End of humanity brought by robots…

That was always a fashionable subject for science fiction and made it to the core of at least half a dozen popular movies so far. The truth, however, might turn out just the opposite as hopeful signs emerge in Fairfax City, Virginia, these days.

COVID-19 pandemic has grinded all but a trickle of human activity to a halt in the U.S. and almost everywhere else around the world. Entire nations from the west to the east are in strict lockdown. Worse, as the global health emergency looks certain to deteriorate before it starts to finally ease over the next weeks, or even months, change in the ways we live is but inevitable.

Robots might be central to that change. So will, at least, Fairfaxers testify when Starship Technologies robots start delivering groceries around town soon.

 

‘Tremendous Demand’ During COVID-19

The hope is that those autonomous machines will help connect a variety of city businesses with residents. Especially when they are ordered to stay at their homes and practice social distancing due to the pandemic.

That could happen as soon as April 20th, according to Chris Neider, member of the tech company’s business development team. For him, those robots will ride above a rising wave of demand. “We’re seeing a tremendous need, at this time, especially for contactless delivery,” he says in an April 11th report.

Customers can use the service by downloading the company’s mobile application with which they can see which stores use the technology in their neighborhood. All that will be left, then, will be placing an order for the items they need online. Robots will deliver them to their doors.

Those deliveries are already happening inside George Mason University’s campus in Northern Virginia. For students who cannot go home because of the pandemic, that service is an important way they stay safe.

 

Worst Post-War Crisis

For many countries around the world, the COVID-19 pandemic represents the worst economic and social crisis since World War II. The U.S. is one of them. Even the most optimistic estimate on its damage to the national economy starts from a trillion dollars. The pandemic’s human cost is growing by the day to new heights.

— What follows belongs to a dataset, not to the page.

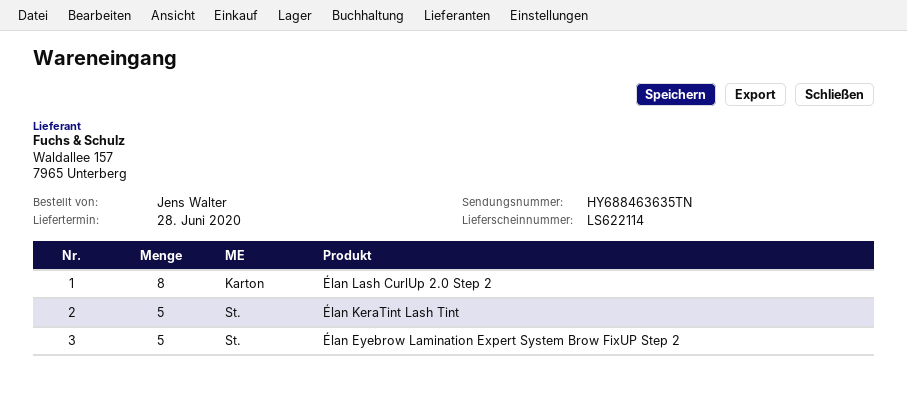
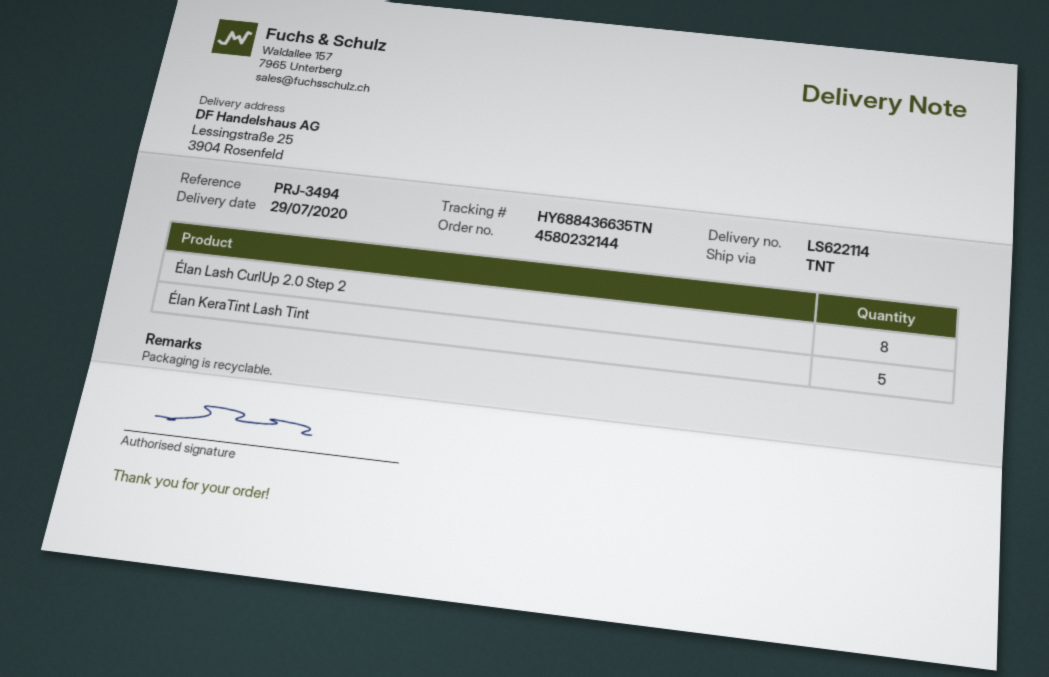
delivery date: 2020-06-28 -> 2020-07-29
tracking number: HY688463635TN -> HY688436635TN
Élan Eyebrow Lamination Expert System Brow FixUP Step 2: 5 -> none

According to Johns Hopkins University’s Coronavirus Resource Center, there were more than 550,000 cases and about 22,000 fatalities across the U.S. by mid-April. In the Commonwealth of Virginia, where Governor Ralph Northam issued a stay-at-home order and banned all gatherings of more than 10 people on March 30th, the number of cases topped 6,000 including 149 deaths. The state’s social restrictions are likely to extend through end of April and possibly even beyond that. The Institute for Health Metric and Evaluation predicts the peak resource use in Virginia will happen on April 27th.